A SNT is established to hold and protect assets for the benefit of a disabled beneficiary. The main benefit is to be able to provide a beneficiary support and pay for supplemental needs that are not covered by government assistance programs without disqualifying them from those programs. Many programs like Supplemental Security Income (SSI) and Medicaid for healthcare have a limit on the amount of assets that can be owned by a disabled individual. Assets greater than $2,000 can disqualify an individual from these government benefits.

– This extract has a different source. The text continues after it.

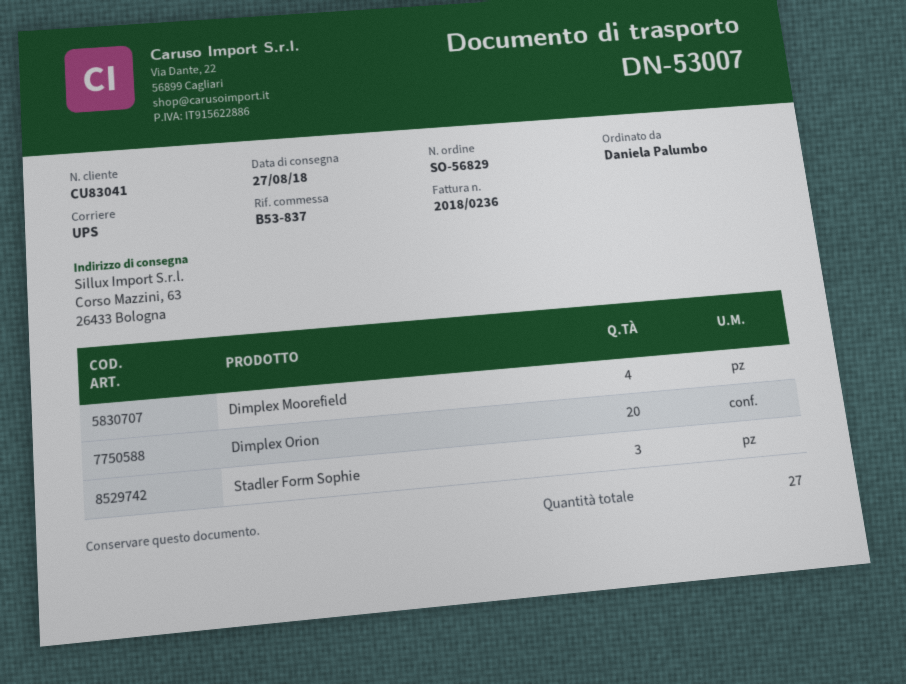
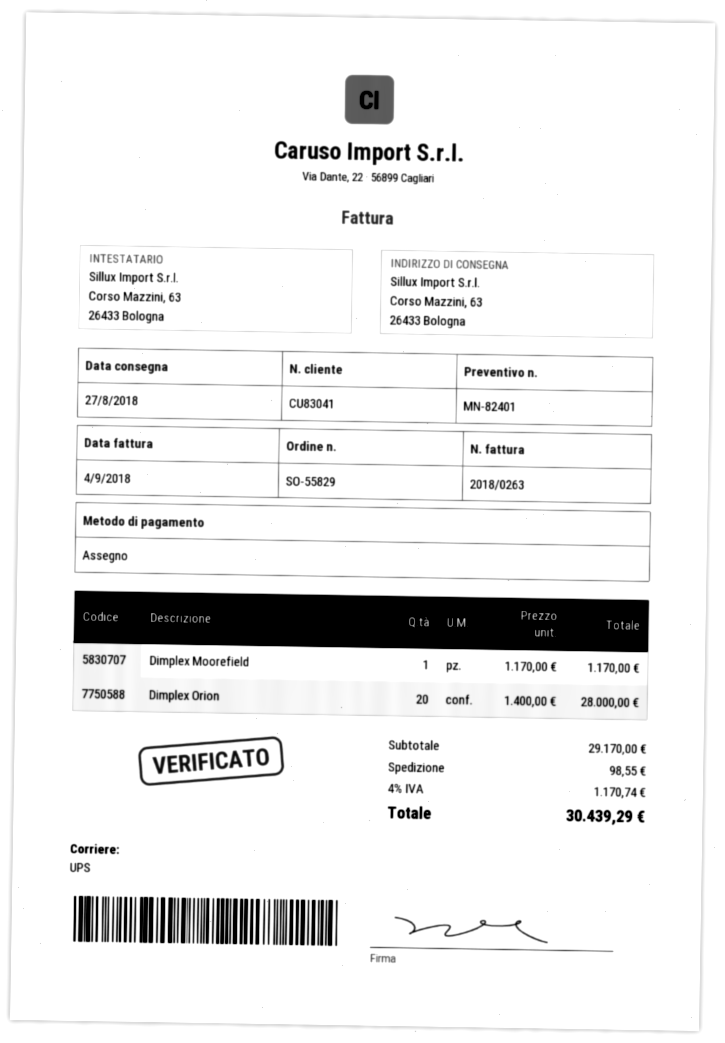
order number: SO-56829 -> SO-55829
invoice number: 2018/0236 -> 2018/0263
Dimplex Moorefield: 4 -> 1
Stadler Form Sophie: 3 -> none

Fortunately, a SNT protects the assets and does not subject them to these rules.
While the protection of these benefits is the primary advantage of a SNT, there are many other reasons to create one. When you set up a SNT, you elect a trustee to oversee and invest the trust assets as well as make decisions on distributing the assets according to the intentions in the trust document. Most often, the parents of the disabled individual will be the trustees, but it is important to name a successor trustee who can oversee the trust if the parents predecease the beneficiary. Also, assets within the trust are protected from claims of creditors like other trusts are.
Establishing a SNT depends on the individual circumstances of each family. They require a good bit of administrative and legal work, so it is important to coordinate with your financial planner and estate planning attorney prior to determining if a SNT is right for you.